We have listed 15 of the most typical mistakes people will make in social situations, and we’ll tell you how you can improve your conversational skills over time.

Mistake #1: Assuming an Incorrect Level of Interest

There are two sides to this point, and both of them can be equally embarrassing; the first is assuming that people are interested in what you’re talking about when in fact, they aren’t. This can lead to you prattling on for minutes on end while everyone else’s eyes eventually glaze over. The flipside of this point (and one that comes naturally to more shy people) is assuming that people have no interest in what you might have to say when in fact, they do. This will often manifest itself in you giving very short answers and not contributing much to the conversation as a whole.

The Art of Conversation - it is not just about you
The Art of Conversation – it is not just about you

In either case here, it’s important to read the body language of your conversational partners to see how they’re responding, and to judge the quality of their verbal responses when they do start to talk. Extroverts should keep in mind that conversation is meant to be accessible to everyone involved, and introverts should remember that their input is valued as well. If you’re talking to people whom you don’t know well, try to bring up topics of conversation that are widely accessible to many. If you do want to bring up something specific, go for it–but keep your answer to a reasonable length and don’t prattle on endlessly.

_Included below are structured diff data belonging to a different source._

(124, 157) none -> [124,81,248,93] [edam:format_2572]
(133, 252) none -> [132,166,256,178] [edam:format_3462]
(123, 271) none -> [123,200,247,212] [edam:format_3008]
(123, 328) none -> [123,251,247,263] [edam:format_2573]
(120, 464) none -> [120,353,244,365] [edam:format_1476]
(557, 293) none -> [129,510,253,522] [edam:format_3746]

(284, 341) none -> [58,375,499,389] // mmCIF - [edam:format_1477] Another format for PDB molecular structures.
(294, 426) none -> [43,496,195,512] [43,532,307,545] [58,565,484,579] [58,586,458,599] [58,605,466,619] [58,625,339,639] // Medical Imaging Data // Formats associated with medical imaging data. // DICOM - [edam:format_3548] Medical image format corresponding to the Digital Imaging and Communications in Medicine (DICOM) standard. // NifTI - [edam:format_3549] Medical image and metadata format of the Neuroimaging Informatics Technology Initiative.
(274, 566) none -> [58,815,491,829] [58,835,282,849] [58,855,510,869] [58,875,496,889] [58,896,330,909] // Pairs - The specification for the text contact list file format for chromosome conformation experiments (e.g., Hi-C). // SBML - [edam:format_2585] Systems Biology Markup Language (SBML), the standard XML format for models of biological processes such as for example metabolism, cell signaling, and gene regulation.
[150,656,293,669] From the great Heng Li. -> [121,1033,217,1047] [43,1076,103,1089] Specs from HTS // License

Mistake #2: Failing to Make the Conversation Accessible

The easiest way for you to make a conversation accessible, as we’ve already mentioned, is to bring up topics that are fairly wide in scope that anyone could latch onto. Or, you could bring up a larger number of topics. The easiest way to do this is to simply get out and do more things on your own; for example, pursuing more hobbies like taking up a sport or a craft. If you have a wider range of personal experiences, you can bring up more topics in conversation and, therefore, try to get everyone involved.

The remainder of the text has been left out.